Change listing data
-------------------------
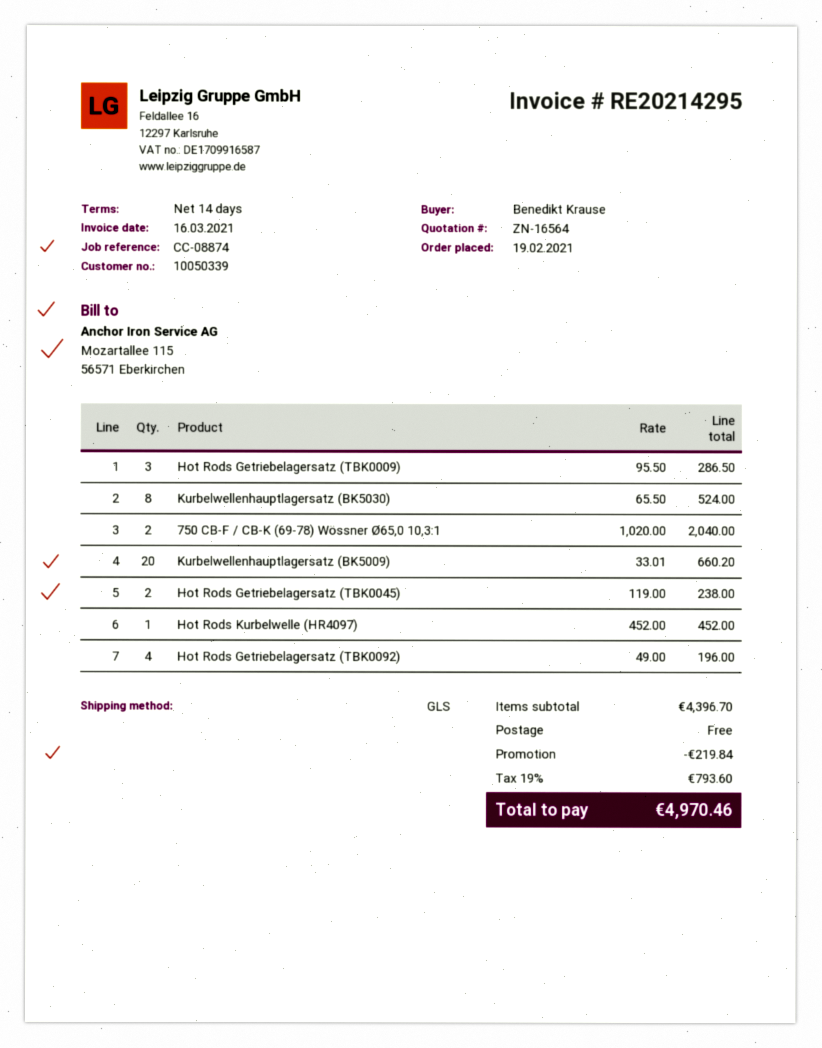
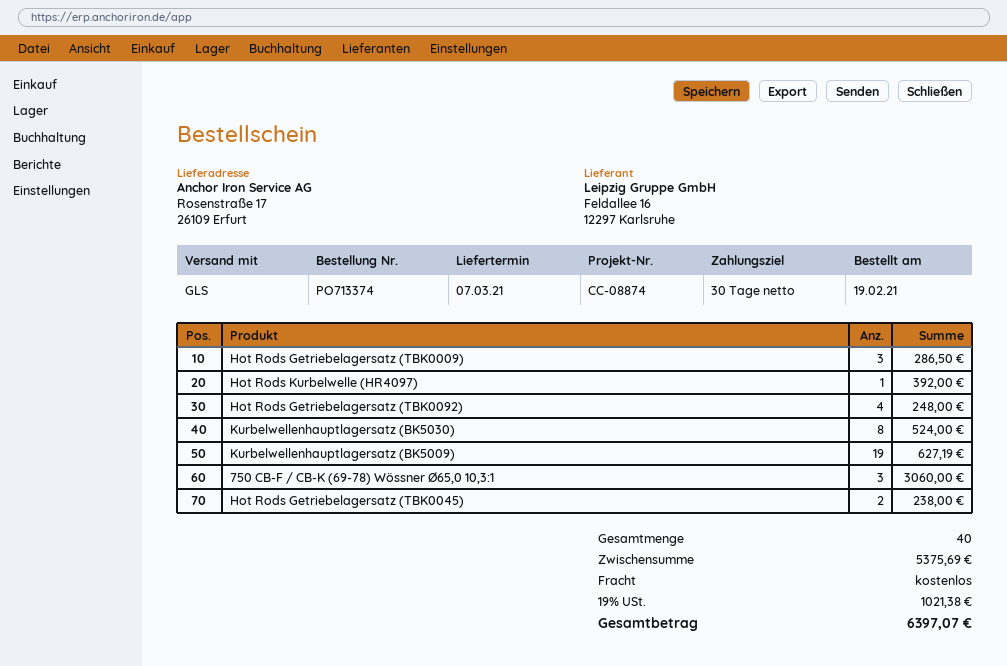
payment terms: 14 days -> 30 days
750 CB-F / CB-K (69-78) Wössner Ø65,0 10,3:1: 2 for 2040.00 -> 3 for 3060.00
Kurbelwellenhauptlagersatz (BK5009): 20 for 660.20 -> 19 for 627.19
Hot Rods Kurbelwelle (HR4097): 1 for 452.00 -> 1 for 392.00
Hot Rods Getriebelagersatz (TBK0092): 4 for 196.00 -> 4 for 248.00
subtotal: 4396.70 -> 5375.69
discount: 219.84 -> none
tax: 19% = 793.60 -> 19% = 1021.38
total: 4970.46 -> 6397.07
-------------------------
What comes back should match the records exactly, minus any pictures.

Exercise answer
payment terms: 14 days -> 30 days
750 CB-F / CB-K (69-78) Wössner Ø65,0 10,3:1: 2 for 2040.00 -> 3 for 3060.00
Kurbelwellenhauptlagersatz (BK5009): 20 for 660.20 -> 19 for 627.19
Hot Rods Kurbelwelle (HR4097): 1 for 452.00 -> 1 for 392.00
Hot Rods Getriebelagersatz (TBK0092): 4 for 196.00 -> 4 for 248.00
subtotal: 4396.70 -> 5375.69
discount: 219.84 -> none
tax: 19% = 793.60 -> 19% = 1021.38
total: 4970.46 -> 6397.07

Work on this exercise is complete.